Segment Start: Material shown

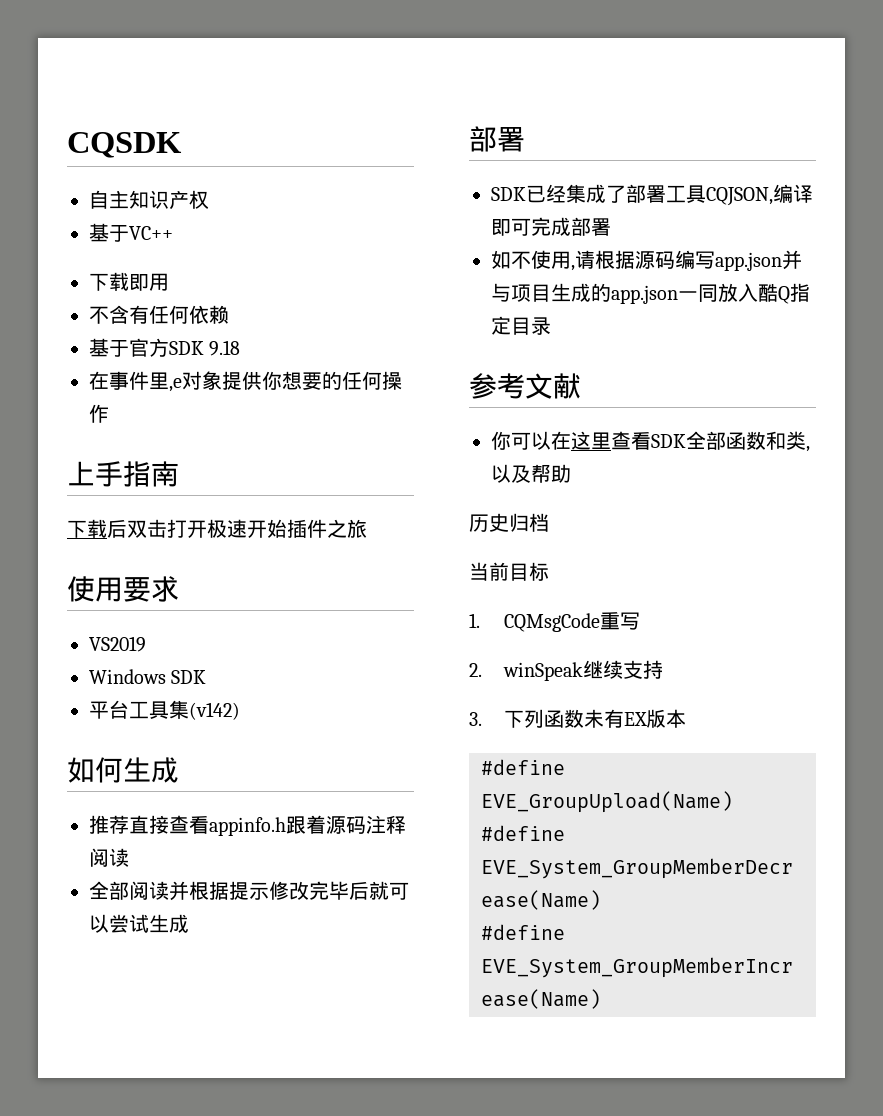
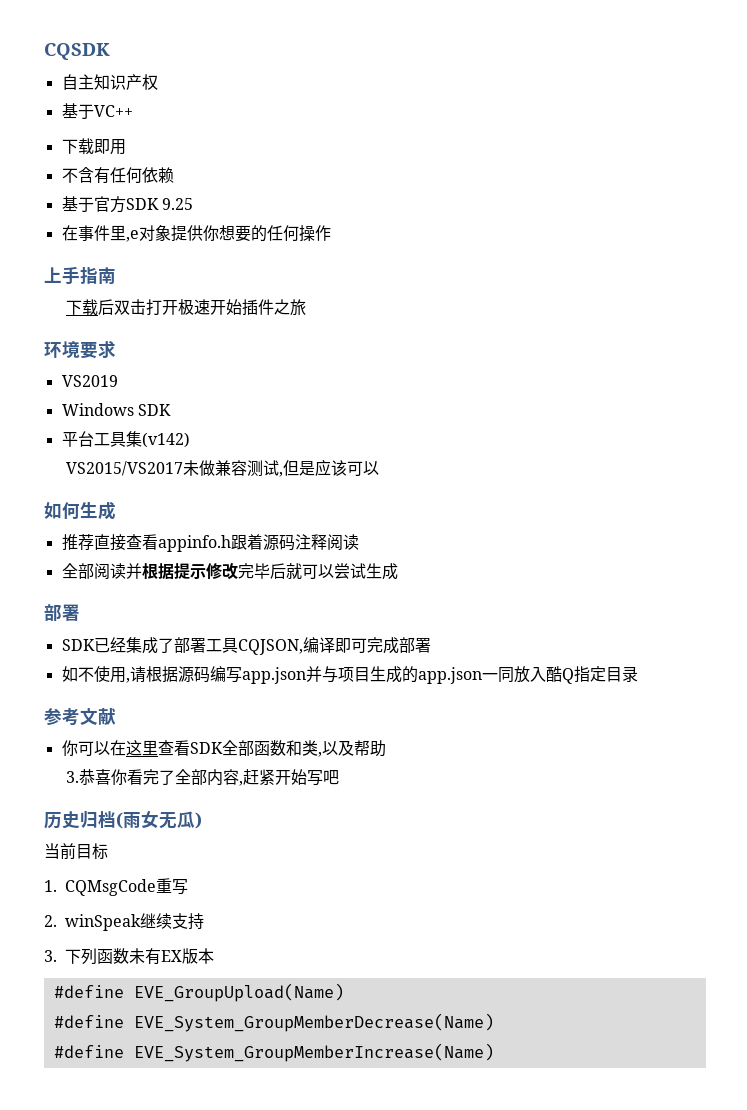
[209,340,241,356] 9.18 -> [161,198,193,210] 9.25
[67,576,123,602] 使用 -> [44,341,80,359] 环境
(240, 711) none -> [66,459,380,477] // VS2015/VS2017未做兼容测试,但是应该可以
[469,513,549,532] 历史归档 -> [66,769,340,786] [44,810,202,829] 3.恭喜你看完了全部内容,赶紧开始写吧 // 历史归档(雨女无瓜)

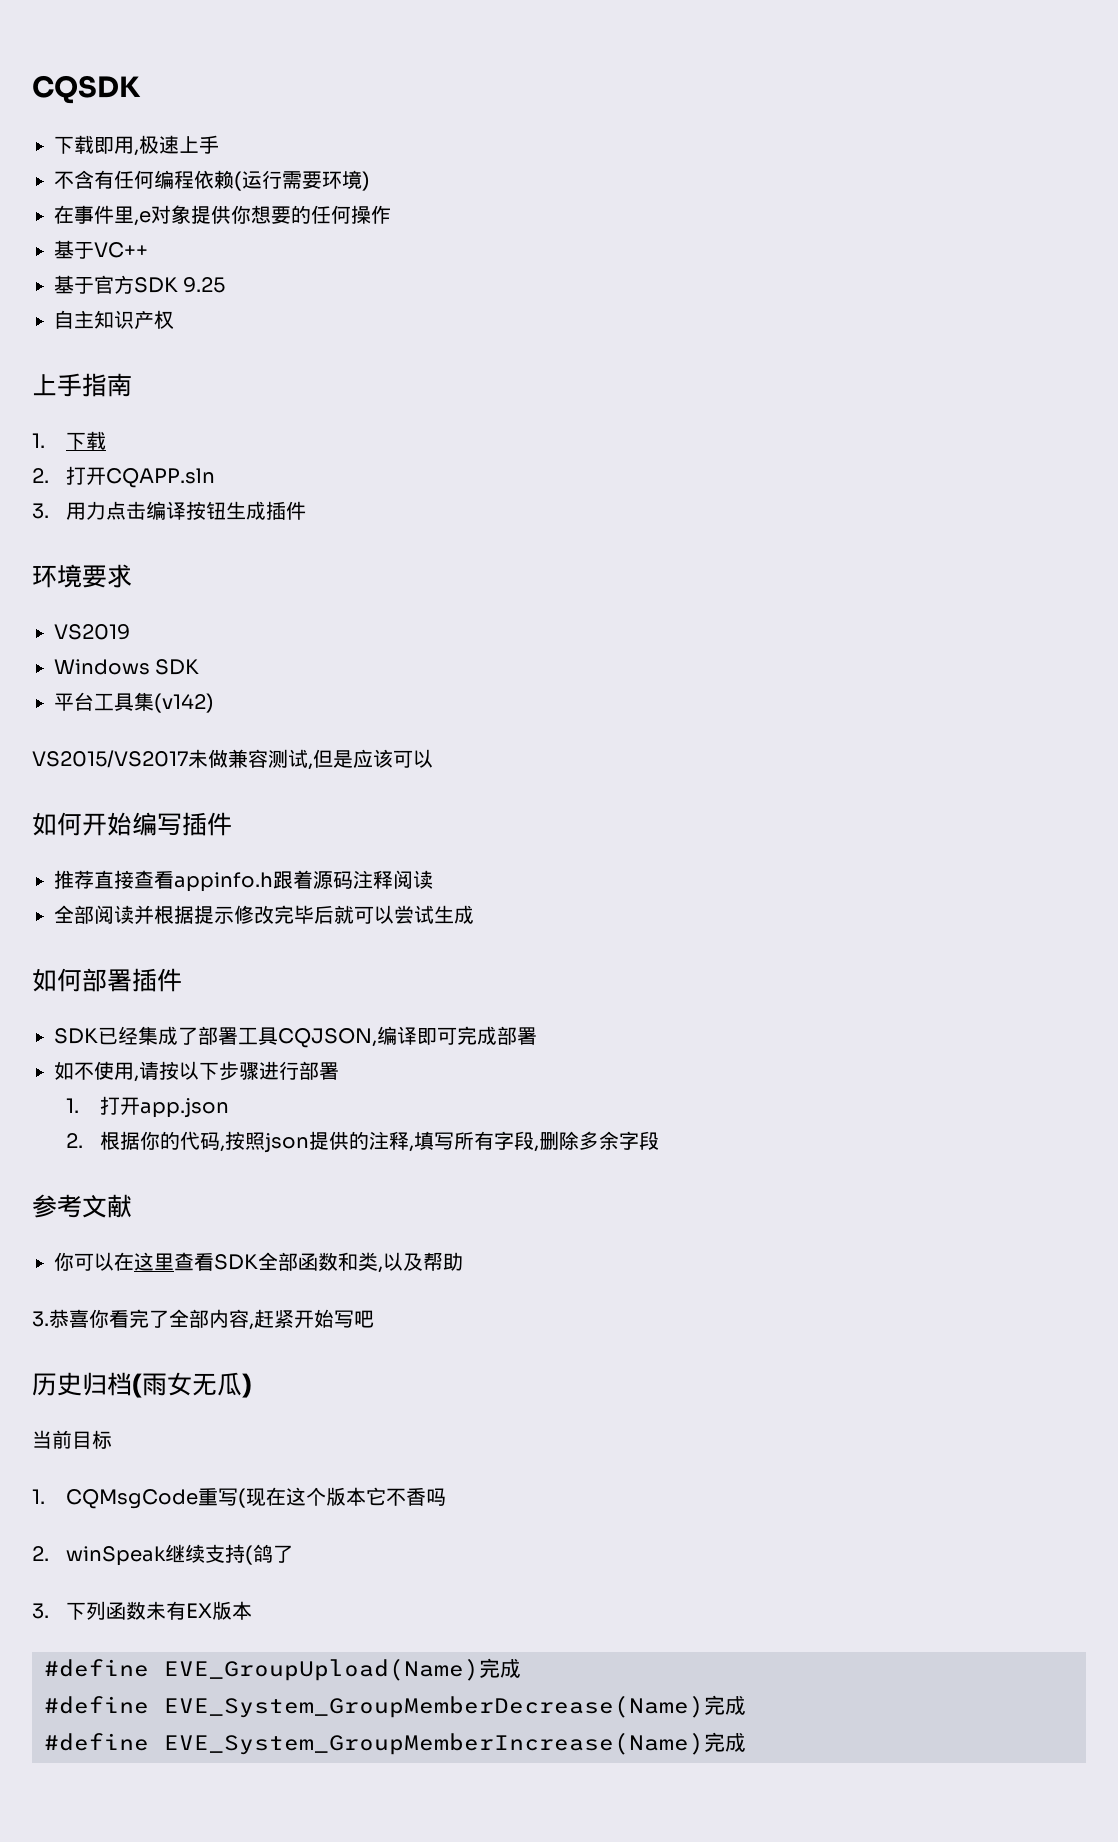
[61,74,158,90] [61,103,133,119] // 自主知识产权 // 基于VC++ -> (141, 89) none
(126, 147) none -> [134,135,219,156] ,极速上手
(142, 175) none -> [154,170,194,189] 编程
[61,196,193,213] // 基于官方SDK 9.25 -> [234,170,370,191] (运行需要环境)
(331, 233) none -> [54,240,148,259] [54,275,226,294] [54,310,174,329] // 基于VC++ // 基于官方SDK 9.25 // 自主知识产权
[66,299,307,316] 下载后双击打开极速开始插件之旅 -> [32,431,106,450] [32,466,215,488] [32,501,306,520] 1.下载 // 2.打开CQAPP.sln // 3.用力点击编译按钮生成插件
[80,501,116,520] 生成 -> [82,812,232,836] 开始编写插件
[44,604,80,622] 部署 -> [32,968,182,992] 如何部署插件
[145,666,638,684] 根据源码编写app.json并与项目生成的app.json一同放入酷Q指定目录 -> [159,1061,339,1081] [65,1096,229,1118] [65,1131,659,1153] 按以下步骤进行部署 // 1.打开app.json // 2.根据你的代码,按照json提供的注释,填写所有字段,删除多余字段
(188, 887) none -> [237,1487,446,1508] (现在这个版本它不香吗
(204, 921) none -> [244,1544,293,1565] (鸽了
(344, 992) none -> [479,1658,521,1678] 完成
(494, 1022) none -> [704,1695,746,1715] 完成
(494, 1052) none -> [704,1732,746,1752] 完成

Segment End: Material shown

Task to complete: From the entries, work out how many lines include the word "none", answering with the number only.

Result of this exercise: 10